• [ASSIGNMENT]:
Transcribe, without any alteration, only the lines that begin at the line containing "macs2 peak calling" and run to the last line below.
═════ TASK MATERIAL ═════
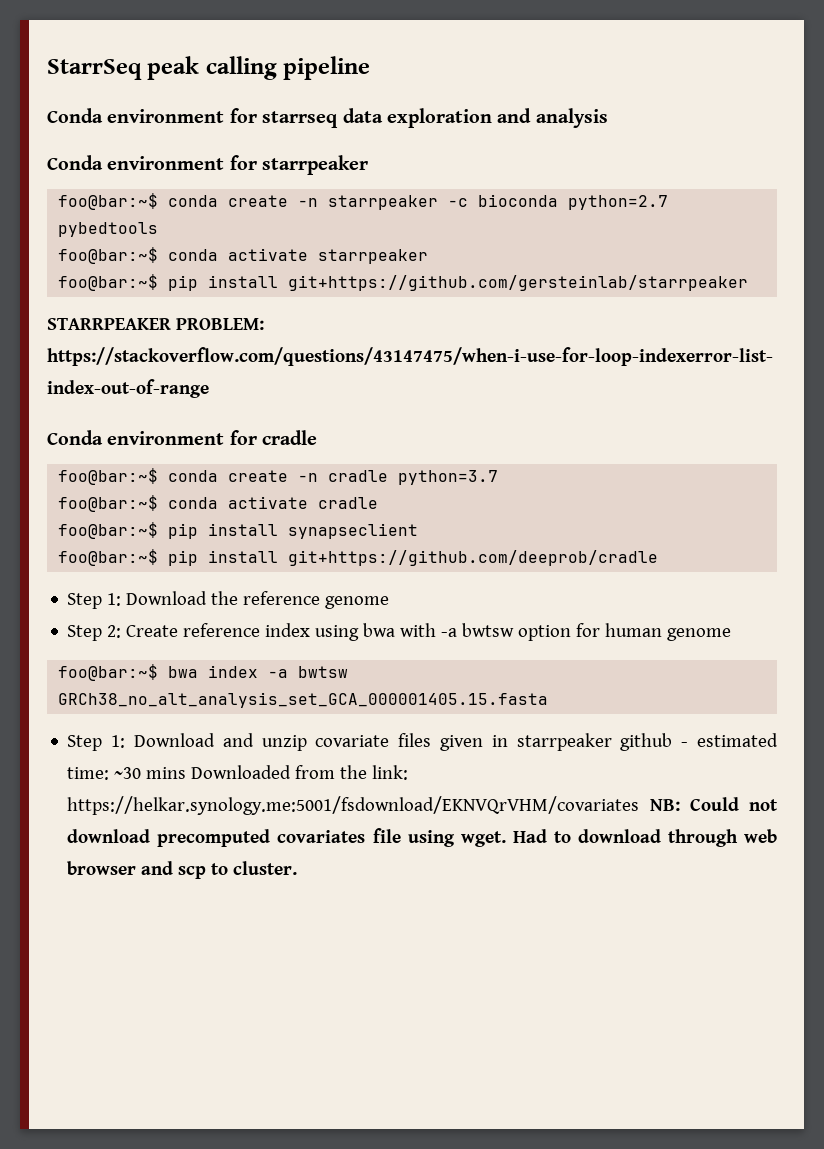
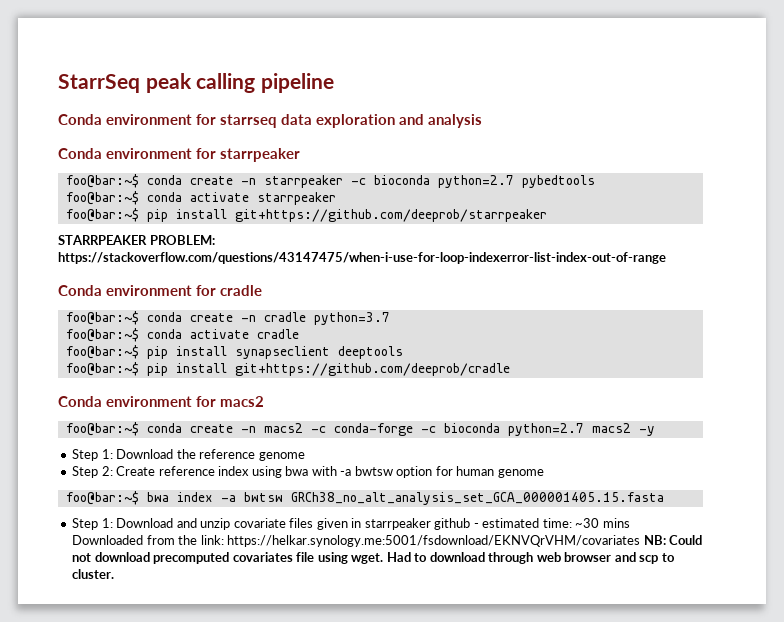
- foo@bar:~$ pip install git+https://github.com/gersteinlab/starrpeaker
+ foo@bar:~$ pip install git+https://github.com/deeprob/starrpeaker
- foo@bar:~$ pip install synapseclient
+ foo@bar:~$ pip install synapseclient deeptools
+ Conda environment for macs2
+ foo@bar:~$ conda create -n macs2 -c conda-forge -c bioconda python=2.7 macs2 -y

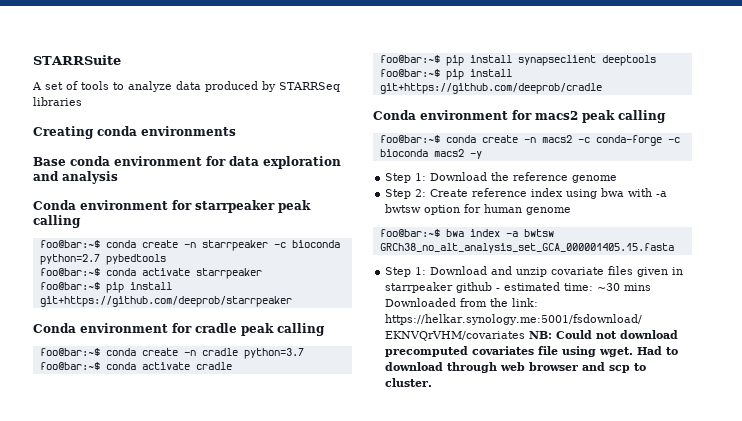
- StarrSeq peak calling pipeline
- Conda environment for starrseq data exploration and analysis
+ STARRSuite
+ A set of tools to analyze data produced by STARRSeq libraries
+ Creating conda environments
+ Base conda environment for data exploration and analysis
- Conda environment for starrpeaker
+ Conda environment for starrpeaker peak calling
- STARRPEAKER PROBLEM: https://stackoverflow.com/questions/43147475/when-i-use-for-loop-indexerror-list-index-out-of-range
- Conda environment for cradle
+ Conda environment for cradle peak calling
- Conda environment for macs2
+ Conda environment for macs2 peak calling
- foo@bar:~$ conda create -n macs2 -c conda-forge -c bioconda python=2.7 macs2 -y
+ foo@bar:~$ conda create -n macs2 -c conda-forge -c bioconda macs2 -y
═════
• [RESPONSE TO THIS EXERCISE]:
+ Conda environment for macs2 peak calling
- foo@bar:~$ conda create -n macs2 -c conda-forge -c bioconda python=2.7 macs2 -y
+ foo@bar:~$ conda create -n macs2 -c conda-forge -c bioconda macs2 -y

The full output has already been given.